Consort to sixth-century BC Chu ruler, King Ping

Bo Ying (伯嬴) was a consort to the sixth-century BCE Chu ruler, King Ping, and mother of his successor, King Zhao.

==Biography==
Bo Ying was a daughter of the ruler of Qin. The Biographies of Exemplary Women states that Bo Ying's father was Duke Mu of Qin, but he reigned nearly 100 years earlier than her husband King Ping of Chu, so it is generally accepted that she was a daughter of Duke Ai.

The Zuo zhuan and Shiji record that she was betrothed to the heir of Chu, but the official who negotiated her marriage, Fei Wuji, persuaded the Chu king to marry her himself. Bo Ying married the king on her arrival in Chu and later gave birth to a son named Xiong Zhen.

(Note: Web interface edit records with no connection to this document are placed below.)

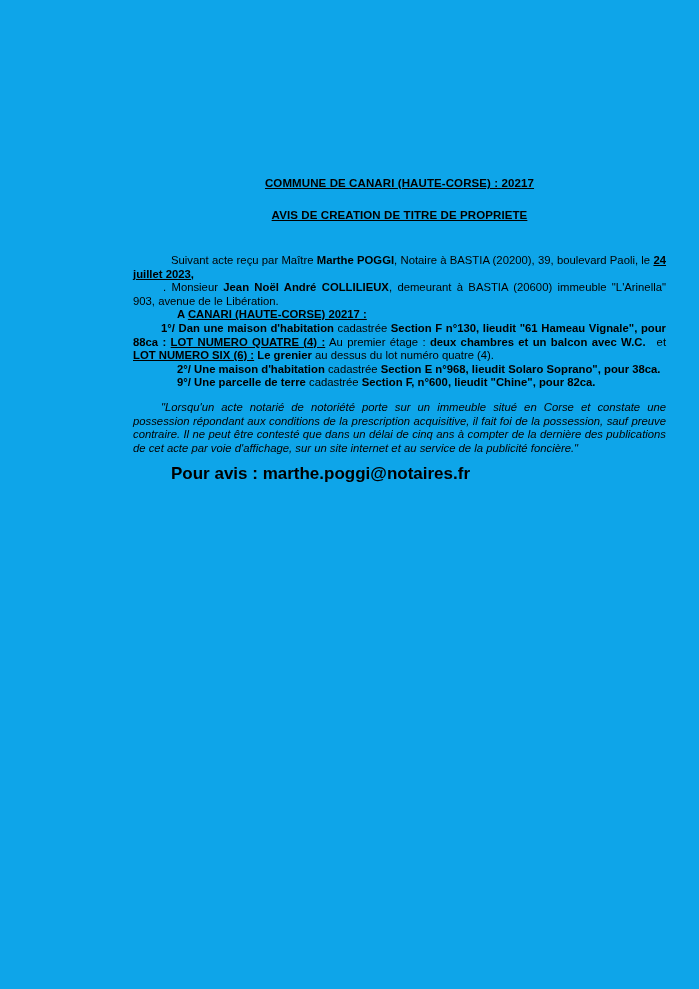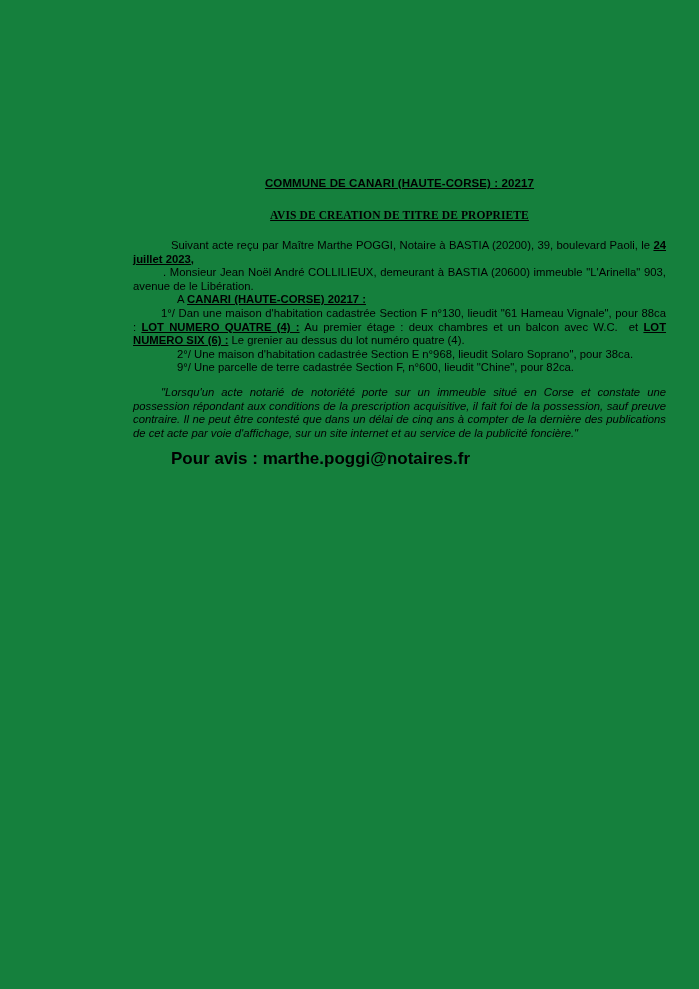--- a/index.html
+++ b/index.html
@@ -12,56 +12,56 @@
     width: 699px;
     height: 989px;
     font-family: "Liberation Sans", sans-serif;
     color: #000000;
     -webkit-font-smoothing: antialiased;
   }
   .page {
     position: relative;
     width: 699px;
     height: 989px;
-    background: #15803d;
+    background: #0ea5e9;
     overflow: hidden;
   }
   .doc-body {
     position: absolute;
     left: 133px;
     top: 176px;
     width: 533px;
   }
   .heading {
     text-align: center;
     font-weight: bold;
     font-size: 11.5px;
     line-height: 15px;
     letter-spacing: 0.1px;
     margin: 0;
   }
   .heading span.u {
     text-decoration: underline;
   }
   .heading-1 { margin-bottom: 17px; }
-  .heading-2 { margin-bottom: 16px; font-family: Liberation Serif, serif; }
+  .heading-2 { margin-bottom: 31px; }
 
   p.para {
     margin: 0;
     font-size: 11.3px;
     line-height: 13.6px;
     text-align: justify;
     text-justify: inter-word;
   }
   p.indent { text-indent: 38px; }
   p.indent-sm { text-indent: 28px; }
   p.indent-lg { text-indent: 44px; }
   p.indent-dot { text-indent: 30px; }
 
-  .b { font-weight: normal; }
+  .b { font-weight: bold; }
   .u { text-decoration: underline; }
   .bu { font-weight: bold; text-decoration: underline; }
   sup {
     font-size: 7.4px;
     vertical-align: super;
     line-height: 0;
   }
   .quote {
     font-style: italic;
     font-size: 11.3px;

Bo Ying's political marriage is one of very few to have been recorded between the Chu and Qin states.

Bo Ying's son became king of Chu in 516 BCE. In 506, Helu of Wu captured the Chu capital, and Bo Ying's son fled with a younger sister. The Biographies of Exemplary Women records that Helu attempted to rape Bo Ying and other members of the harem, but Bo Ying resisted with a knife and lectured him on morality. Helu was ashamed and retreated, and Chu was later liberated by Qin.

==Family==
- Father: Duke Ai of Qin (536 — 501 BCE)
- Husband: King Ping of Chu (528 — 516 BCE)
  - Son: King Zhao of Chu (515 — 489 BCE)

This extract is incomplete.